17年ぶりの監督復帰作『アンナと過ごした4 日間』(08)が東京国際映画祭で審査員特別賞を受賞し、続く『エッセンシャル・キリング』(10)でベネチア国際映画祭審査員特別賞、主演男優賞(ヴィンセント・ギャロ)W受賞の栄誉に輝いたイエジー・スコリモフスキ。華麗なる復活を果たし一躍映画界の最前線におどりでた彼の最新作『イレブン・ミニッツ』が、前作から5 年の歳月を経て完成しました。

デビュー作から半世紀にわたり映画界で活躍してきたスコリモフスキが監督・脚本・製作を手がけた本作は、リアルタイム・サスペンスの傑作! 午後5時に始まり5 時11 分に終わるこの物語は、大都会に暮らすいわくありげで見ず知らずの人々に起こる11分間のドラマをモザイク状に構成した、監督初の群像劇。限定された抽象的空間(『エッセンシャル・キリング』)や特殊な時間設定のあるドラマ(『身分証明書』『アンナと過ごした4 日間』)など、スコリモフスキ好みの映画スタイルによって描かれた運命のいたずらが、衝撃的なクライマックスによって、見る者の精神を覚醒させます。
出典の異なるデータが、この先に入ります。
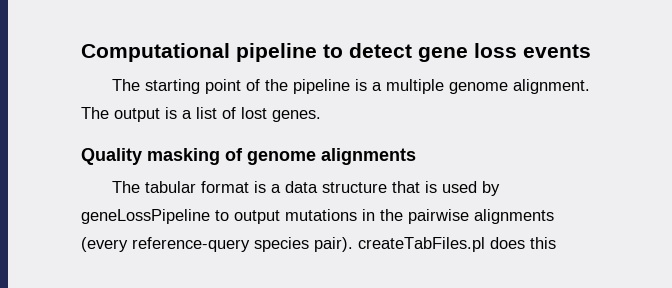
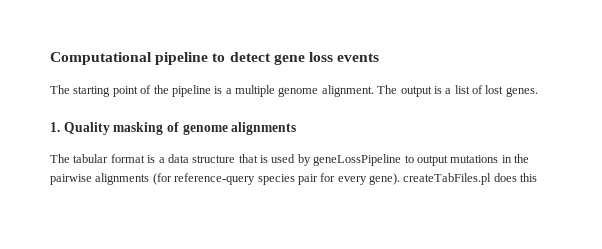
(321, 116) none -> [50,122,60,132] 1.
[81,237,128,252] (every -> [152,173,172,185] (for
[314,237,353,252] pair). -> [297,173,400,185] pair for every gene).

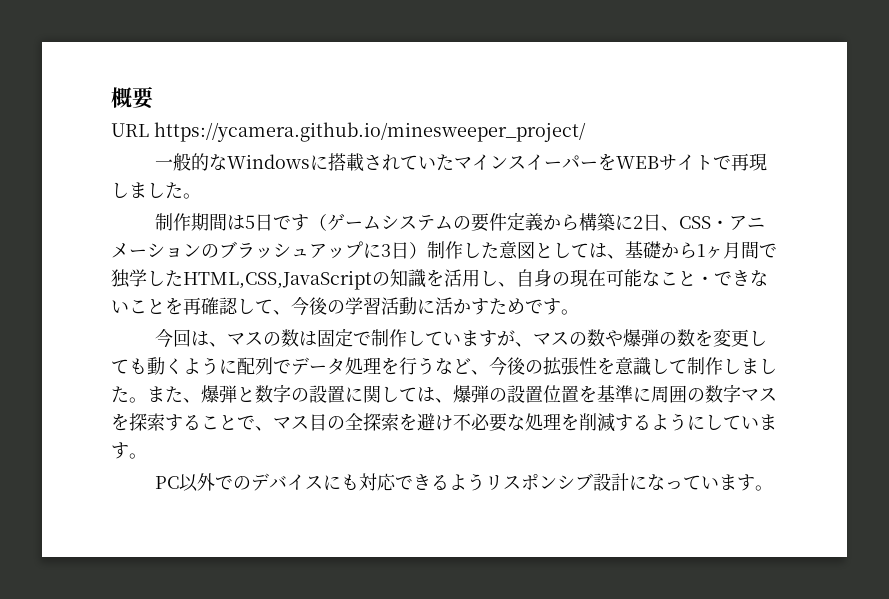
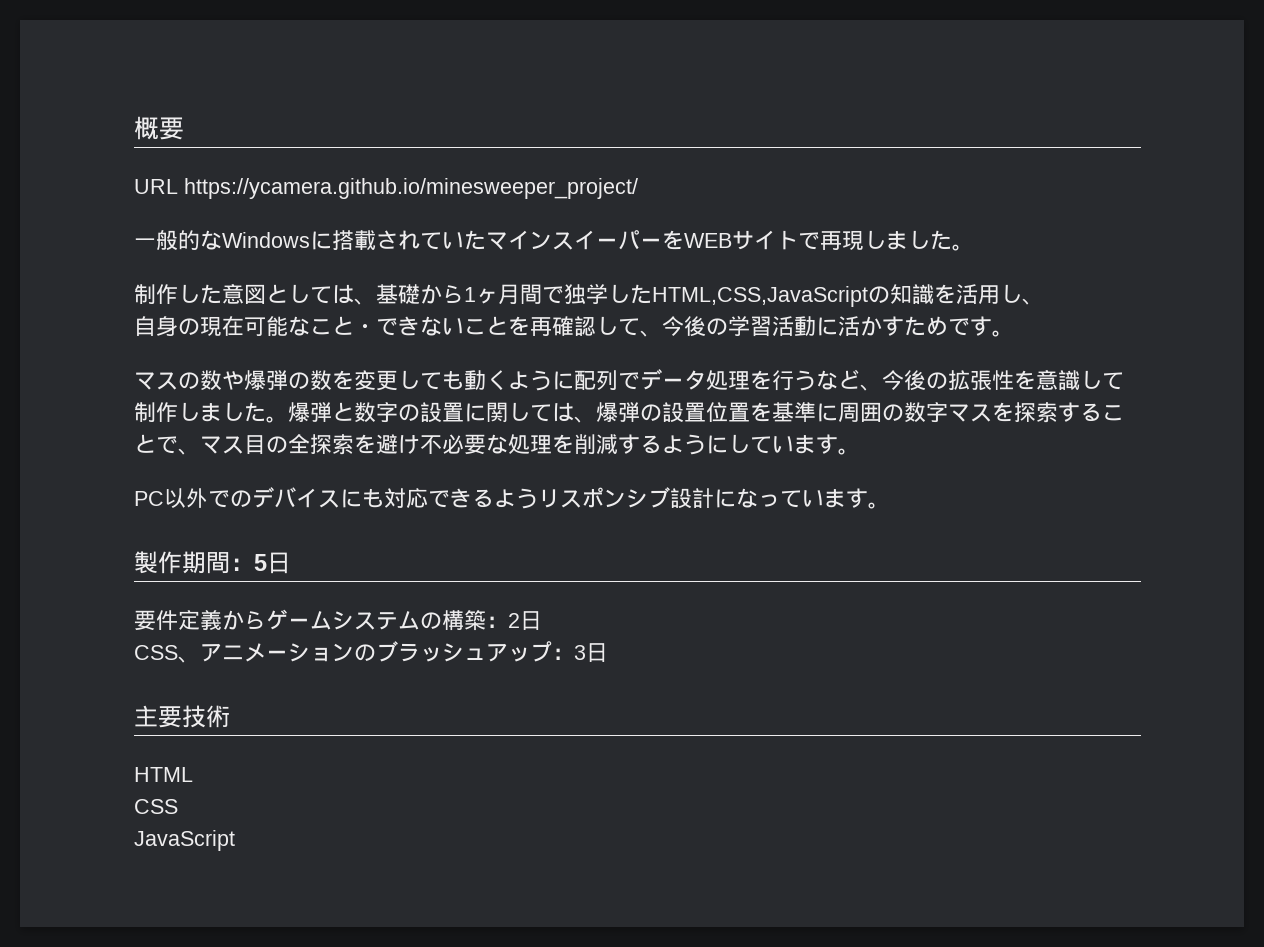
[190,212,765,232] [111,241,463,259] 期間は5日です（ゲームシステムの要件定義から構築に2日、CSS・アニメーションのブラッシュアップに3日）制作 -> (178, 294) none
(516, 284) none -> (1044, 301) //
[154,328,533,348] 今回は、マスの数は固定で制作していますが、 -> (1014, 333) none
[147,386,201,403] また、 -> (288, 419) none
(773, 488) none -> [134,551,291,574] [134,609,542,631] [134,641,608,663] [134,705,230,728] [134,767,193,782] [134,799,178,814] [134,830,235,851] // 製作期間：5日 // 要件定義からゲームシステムの構築：2日 // CSS、アニメーションのブラッシュアップ：3日 // 主要技術 // HTML // CSS // JavaScript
観客誰もが想像し得ない前代未聞、驚愕のラスト・シーン起承転結のあるストーリー、詳細な心理描写、背景説明などを一切排し、使い古されたサスペンスという定番ジャンルの様式を、掟破りでラディカルなチャレンジ精神で突破した本作。監視カメラ、Web カメラ、カメラ付き携帯、CGといった様々なメディア技術を巧みに使い、ローアングル撮影、大胆な俯瞰シーン、スローモーション等、多種多様な質感と視点を駆使した魅惑の映像と、バイクの疾走音やジェット旅客機の爆音、救急車のサイレン等、都市空間ならではのシンフォニックなノイズが緻密な設計のもとに融合し、悲哀感ただよう人生の光と影を見事に表現しています。人々のありふれた日常が11分後に突如変貌してしまうという奇妙な物語を、テロや天災に見舞われる不条理な現代社会の比喩として描いたこの映画は、個人の生や死がサイバー・スペースやクラウドといった環境に取り込まれていく未来を予見していると言えるでしょう。78歳の巨匠が映画表現の新たな地平を切り拓く『イレブン・ミニッツ』。

11分後のあなたは何をしていますか?
1938年5月5日ポーランド・ウッチ生まれ。エンジニアの父と教師として働いていた母は第二次世界大戦中レジスタンスに身を投じるが、父はナチスに処刑されてしまう。大学では、民俗学、文学を専攻しボクシングに興じる。一方で、ジャズにも魅了されジャズ・ピアニストで作曲家のクシシュトフ・コメダと知り合い、彼を介してアンジェイ・ムンク、ロマン・ポランスキーらと出会う。この時期、詩集、短編小説、戯曲などを発表し、アンジェイ・ワイダの『夜の終わりに』(60)で共同執筆およびボクサー役で俳優デビュー。この後、ウッチ国立映画大学に入学し、ポランスキーの長編デビュー作『水の中のナイフ』(62)で台詞を執筆。64 年、自ら主演して完成させた長編第1 作『身分証明書』を発表、アーンへム映画祭でグランプリを受賞。その後同作のキャラクター“アンジェイ” を主人公にした『不戦勝』(65)、『手を挙げろ!』(67)を監督・主演でつくりあげる。しかしながら『手を挙げろ!』がスターリン批判と言われ上映禁止処分となり、これにより国を離れる。67 年ベルギーを舞台にジャン=ピエール・レオー主演『出発』を監督。ベルリン国際映画祭金熊賞を受賞。以後、イタリア・ロケによる英国映画『ジェラールの冒険』(70)、ジョン・モルダー゠ブラウン主演の超カルト作『早春』(70)などを意欲的に撮る。『ザ・シャウト/さまよえる幻響』(78)でカンヌ国際映画祭グランプリ、『ムーンライティング』(82)で同映画祭最優秀脚本賞に輝き、『ライトシップ』(85)でベネチア国際映画祭監督賞および審査員特別賞を獲得、誰もが認めるヨーロッパを代表する映画作家の地位を確立。また、この頃俳優として出演した『ホワイトナイツ 白夜』(85)での演技が高い評価を受け、アメリカの大学で講師を務めると共に、画家としても活動しながら、ロバート・マンデル『ビッグショット』(87)、ティム・バートン『マーズ・アタック!』(97)、ミカ・カウリスマキ『GO! GO! L.A.』(98)、ジュリアン・シュナーベル『夜になる前に』(00)、デヴィッド・クローネンバーグ『イースタン・プロミス』(07)といった作家性の強い監督作で名優ぶりを披露している。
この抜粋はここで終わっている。